Friday, 3 July 2015

POT-LUCK SPIDER-MAN COMICS WEEKLY COVER GALLERY - PART ONE... (Updated)

Copyright MARVEL COMICS

Time now for a super selection of SPIDER-MAN COMICS WEEKLY covers, plus a few later incarnations of the title (which you'll see in part two).  Sorry to go on about this, but - wow - 40 years old in most cases, I can hardly believe it.  I don't even think of myself as that old - until I catch a glimpse of my reflection in a shop window, that is.

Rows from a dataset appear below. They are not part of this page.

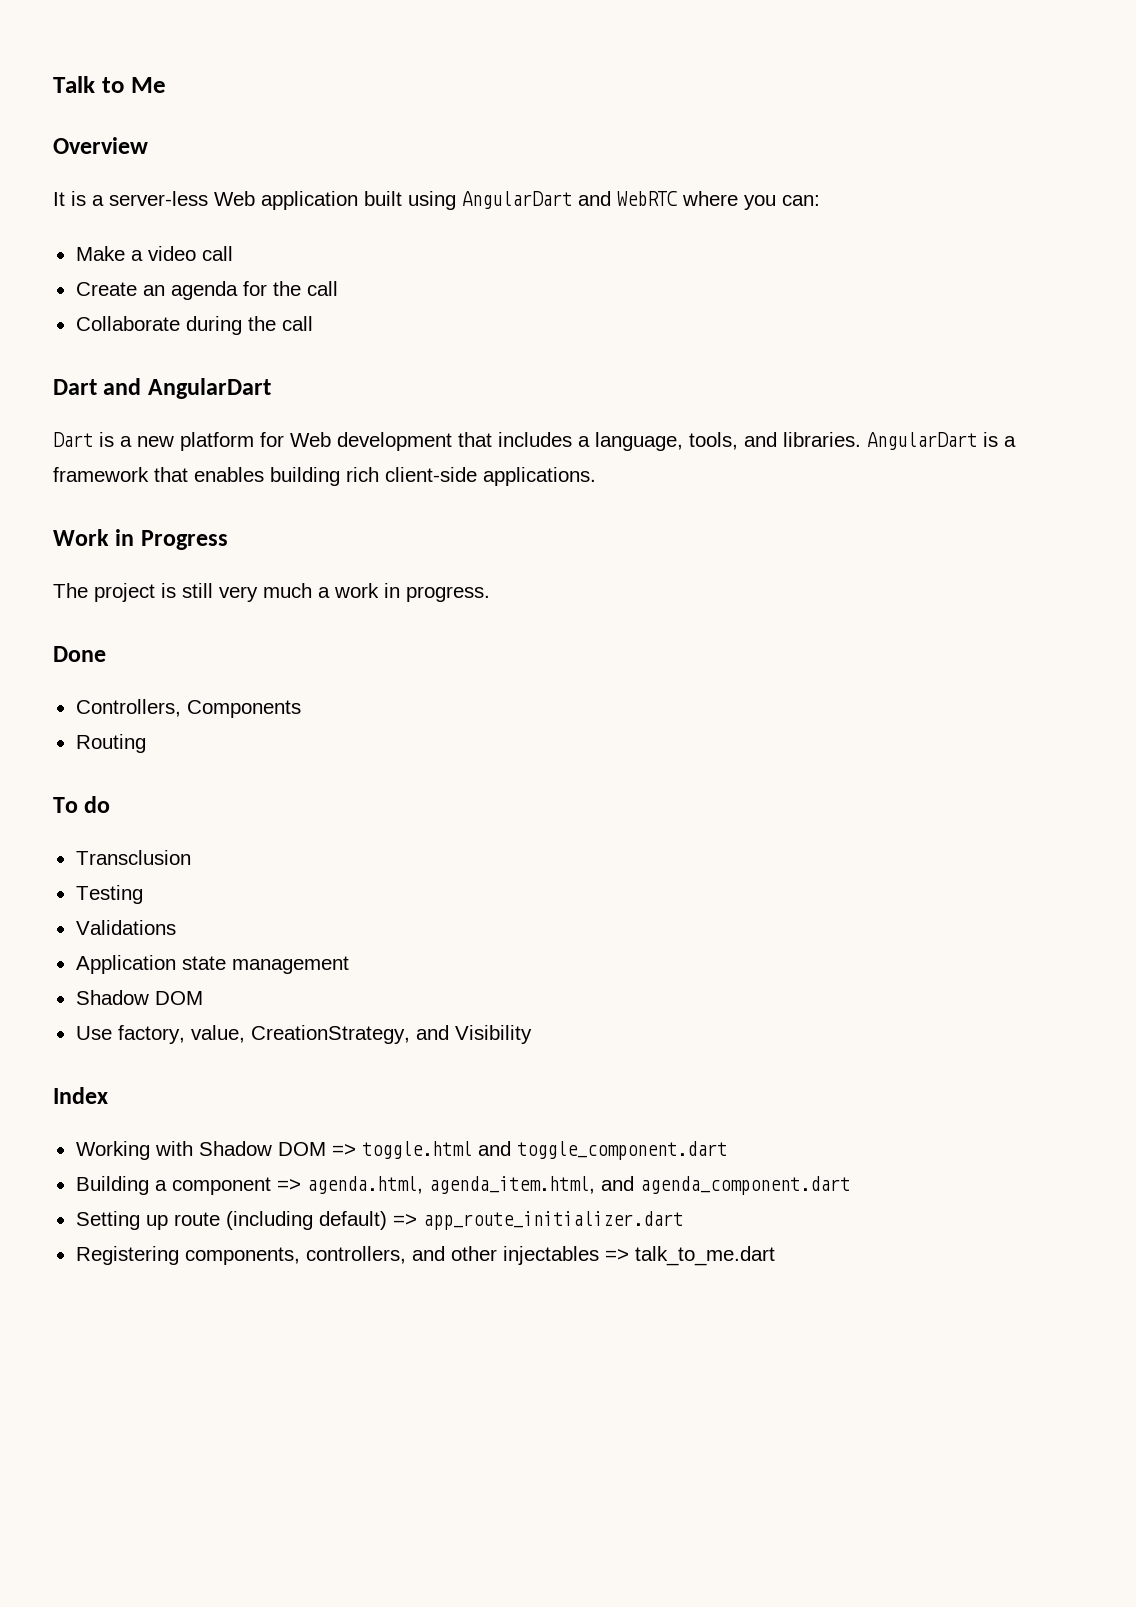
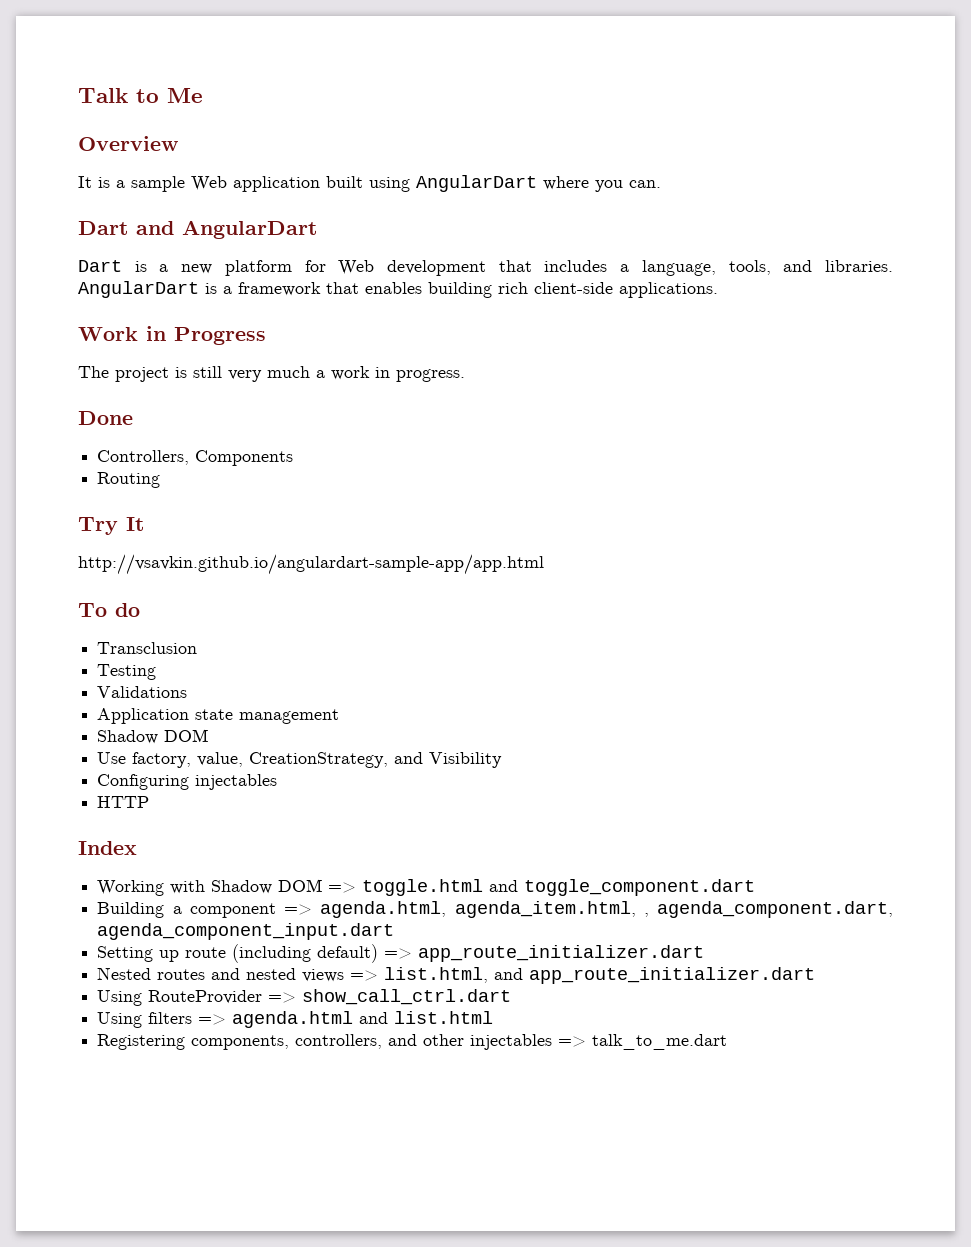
- It is a server-less Web application built using AngularDart and WebRTC where you can:
- Make a video call
- Create an agenda for the call
- Collaborate during the call
+ It is a sample Web application built using AngularDart where you can.
+ Try It
+ http://vsavkin.github.io/angulardart-sample-app/app.html
+ Configuring injectables
+ HTTP
- Building a component => agenda.html, agenda_item.html, and agenda_component.dart
+ Building a component => agenda.html, agenda_item.html, , agenda_component.dart, agenda_component_input.dart
+ Nested routes and nested views => list.html, and app_route_initializer.dart
+ Using RouteProvider => show_call_ctrl.dart
+ Using filters => agenda.html and list.html

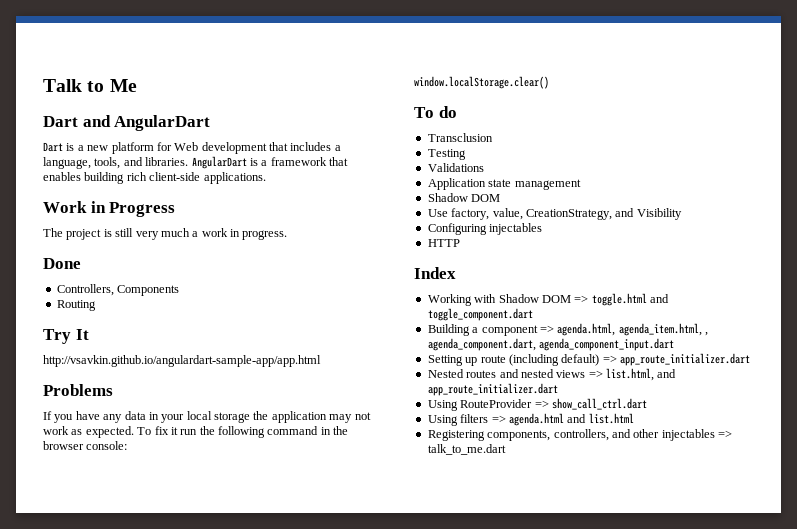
- Overview
- It is a sample Web application built using AngularDart where you can.
+ Problems
+ If you have any data in your local storage the application may not work as expected. To fix it run the following command in the browser console:
+ window.localStorage.clear()

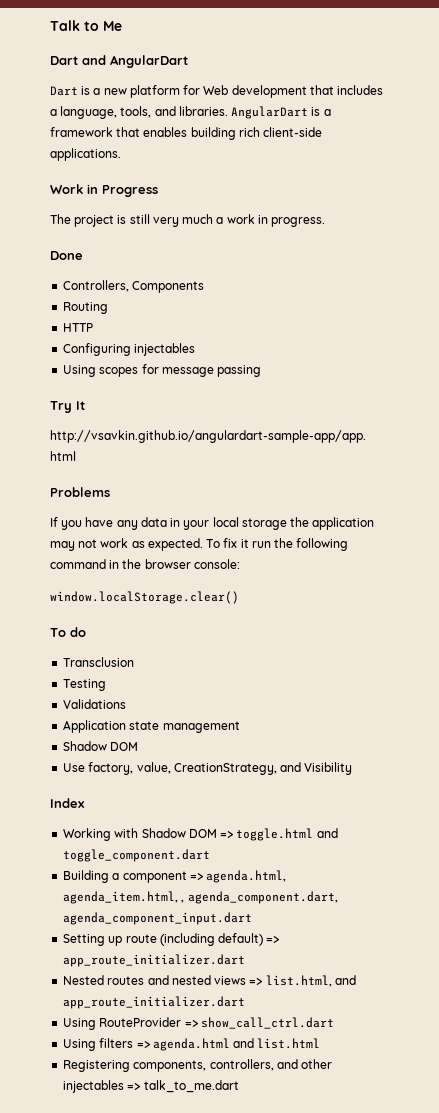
+ HTTP
+ Configuring injectables
+ Using scopes for message passing
- Configuring injectables
- HTTP

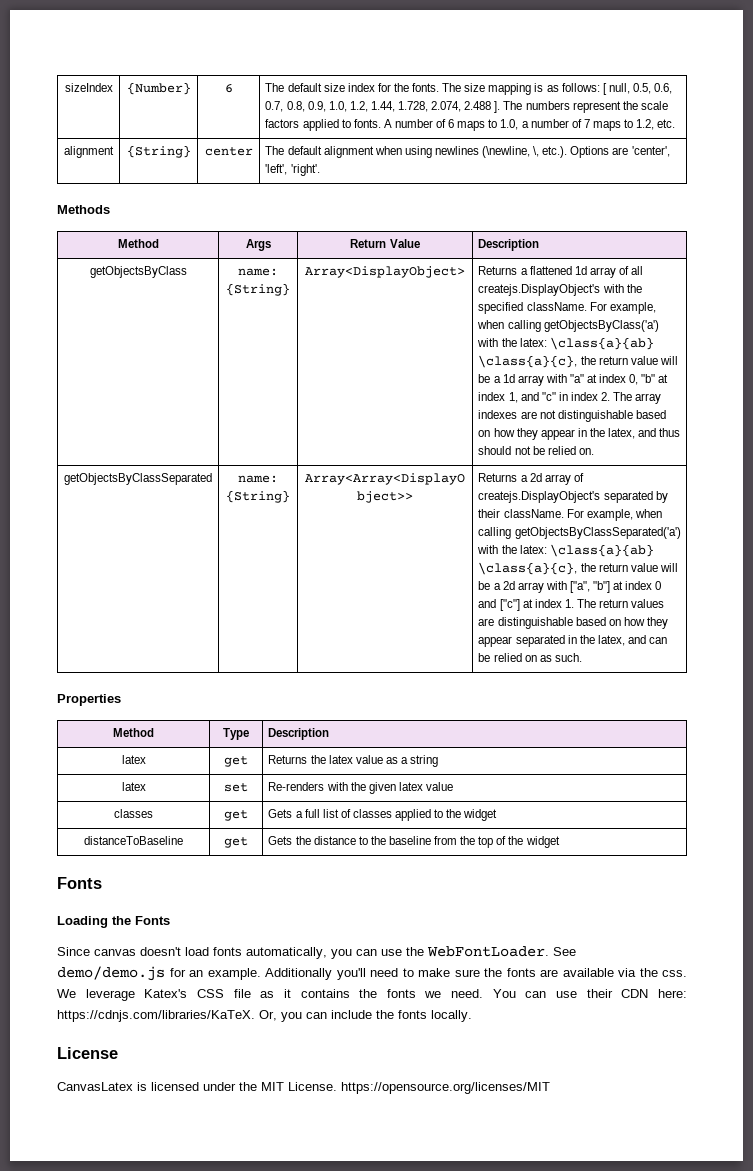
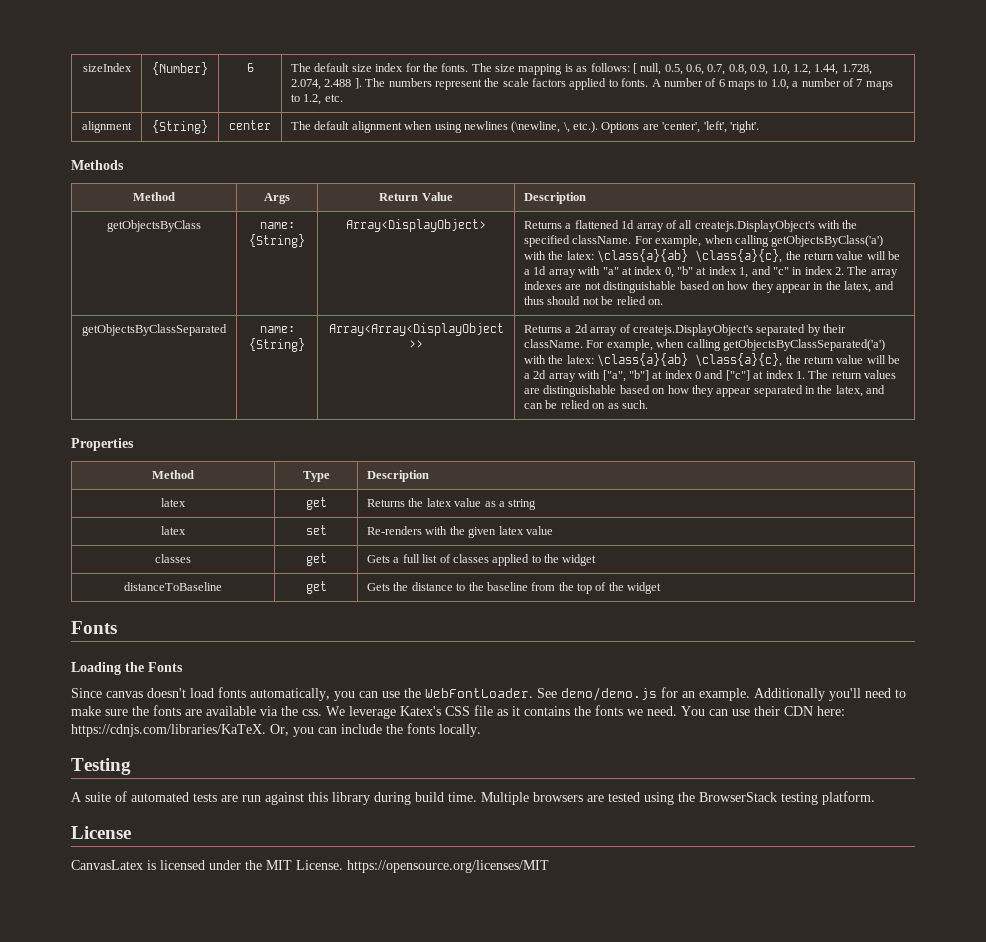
+ Testing
+ A suite of automated tests are run against this library during build time. Multiple browsers are tested using the BrowserStack testing platform.

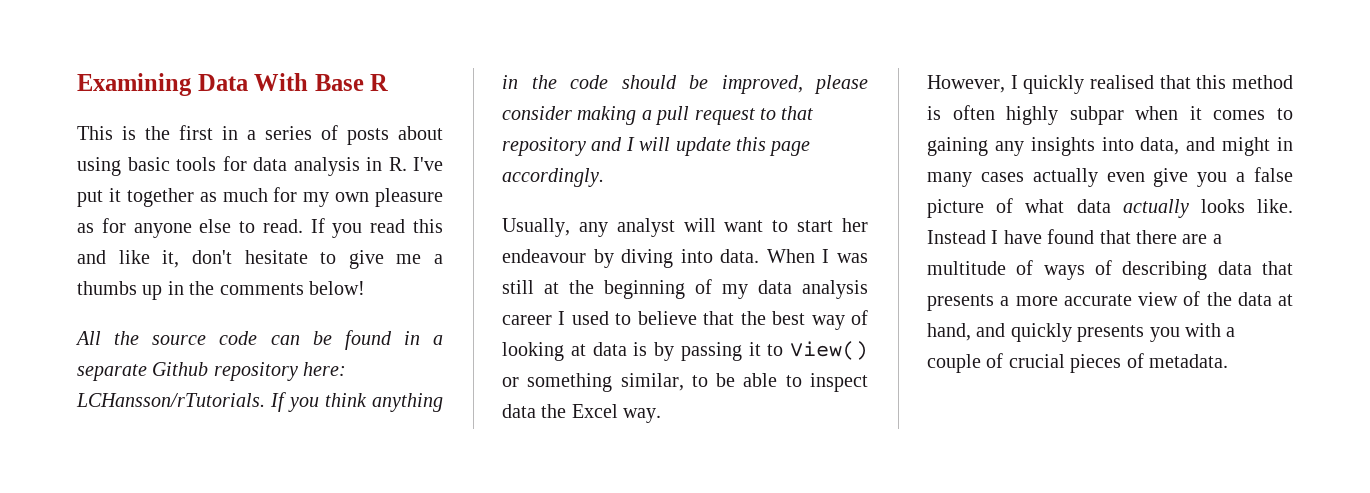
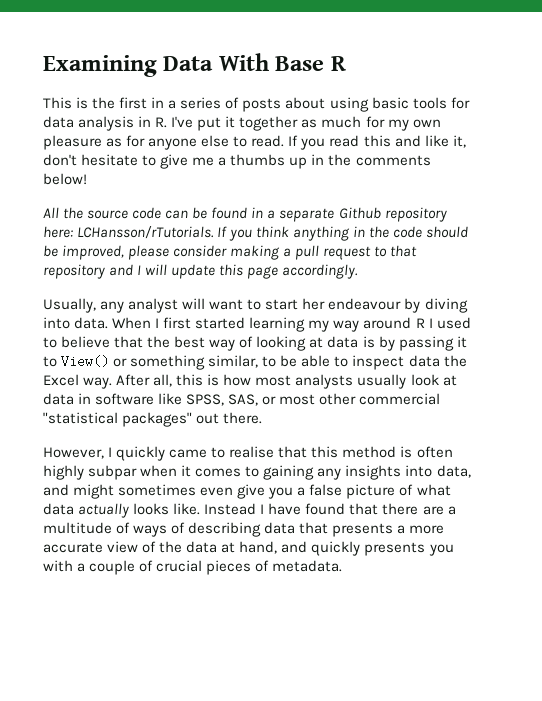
- When I was still at the beginning of my data analysis career I used to believe that the best way of looking at data is by passing it to View() or something similar, to be able to inspect data the Excel way.
+ When I first started learning my way around R I used to believe that the best way of looking at data is by passing it to View() or something similar, to be able to inspect data the Excel way. After all, this is how most analysts usually look at data in software like SPSS, SAS, or most other commercial "statistical packages" out there.
- However, I quickly realised that this method is often highly subpar when it comes to gaining any insights into data, and might in many cases actually even give you a false picture of what data actually looks like.
+ However, I quickly came to realise that this method is often highly subpar when it comes to gaining any insights into data, and might sometimes even give you a false picture of what data actually looks like.

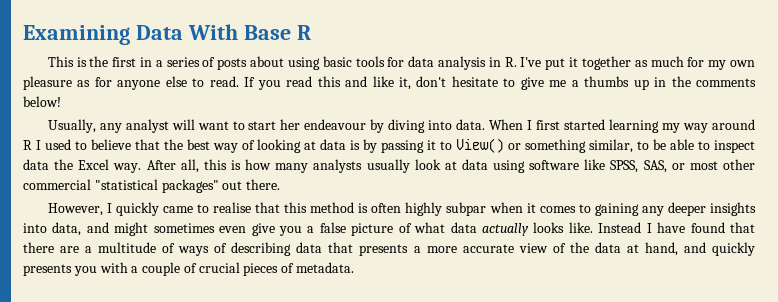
- All the source code can be found in a separate Github repository here: LCHansson/rTutorials. If you think anything in the code should be improved, please consider making a pull request to that repository and I will update this page accordingly.
- After all, this is how most analysts usually look at data in software like SPSS, SAS, or most other commercial "statistical packages" out there.
+ After all, this is how many analysts usually look at data using software like SPSS, SAS, or most other commercial "statistical packages" out there.
- However, I quickly came to realise that this method is often highly subpar when it comes to gaining any insights into data, and might sometimes even give you a false picture of what data actually looks like.
+ However, I quickly came to realise that this method is often highly subpar when it comes to gaining any deeper insights into data, and might sometimes even give you a false picture of what data actually looks like.

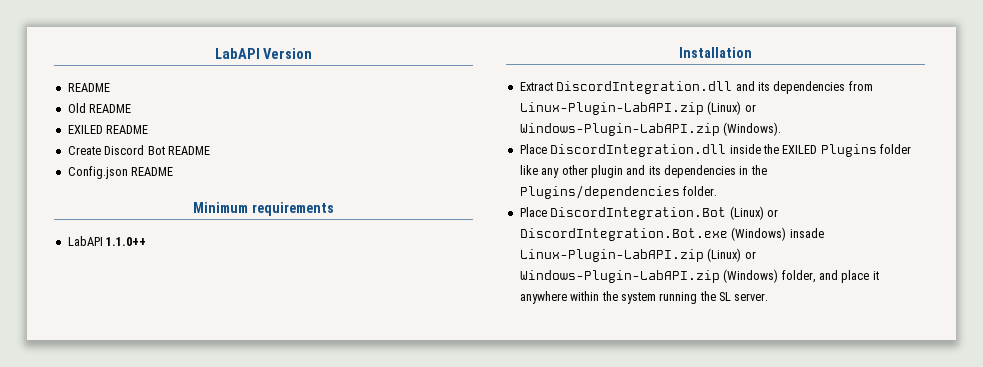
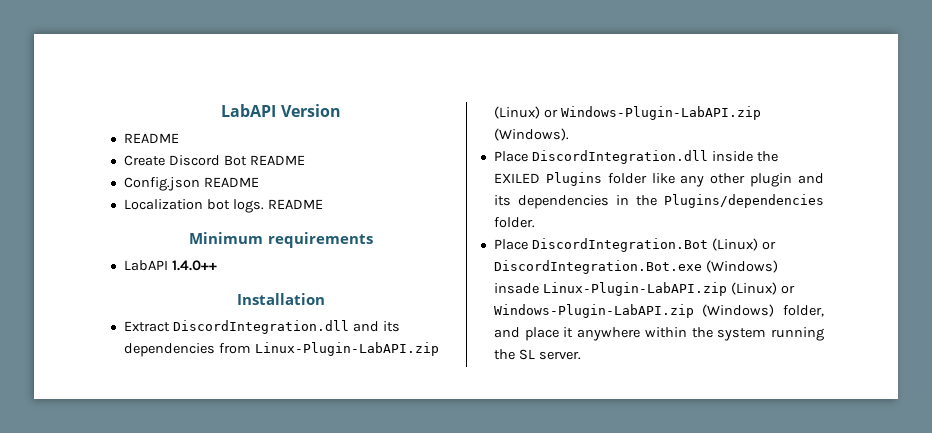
- Old README
- EXILED README
+ Localization bot logs. README
- LabAPI 1.1.0++
+ LabAPI 1.4.0++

I'd first read the THOR tale reprinted in SMCW #s 123-124 in its original American edition (#158) in 1968 or '69, but I never got to see the wrap-up story 'til it was reprinted in the U.K. Spidey title (#s 125-126) in 1975.  Of course, nowadays, 6 or 7 years is no time at all to people my age, but back then it wasn't too far off half my life away and seemed like a far-distant era.  Around 10 years later ('85 or '86), I re-acquired Thor #158 and obtained #159, and finally got to see the cataclysmic conclusion in colour.

Anyway, why bore you readers with my reminiscences when you've all doubtless got your own to relive.  Why not share them with your fellow Crivs and perhaps inspire them to do likewise?  Go on - be the first to take the plunge and spread some joy.




Even in British comics, eh?  Who'da thunk it?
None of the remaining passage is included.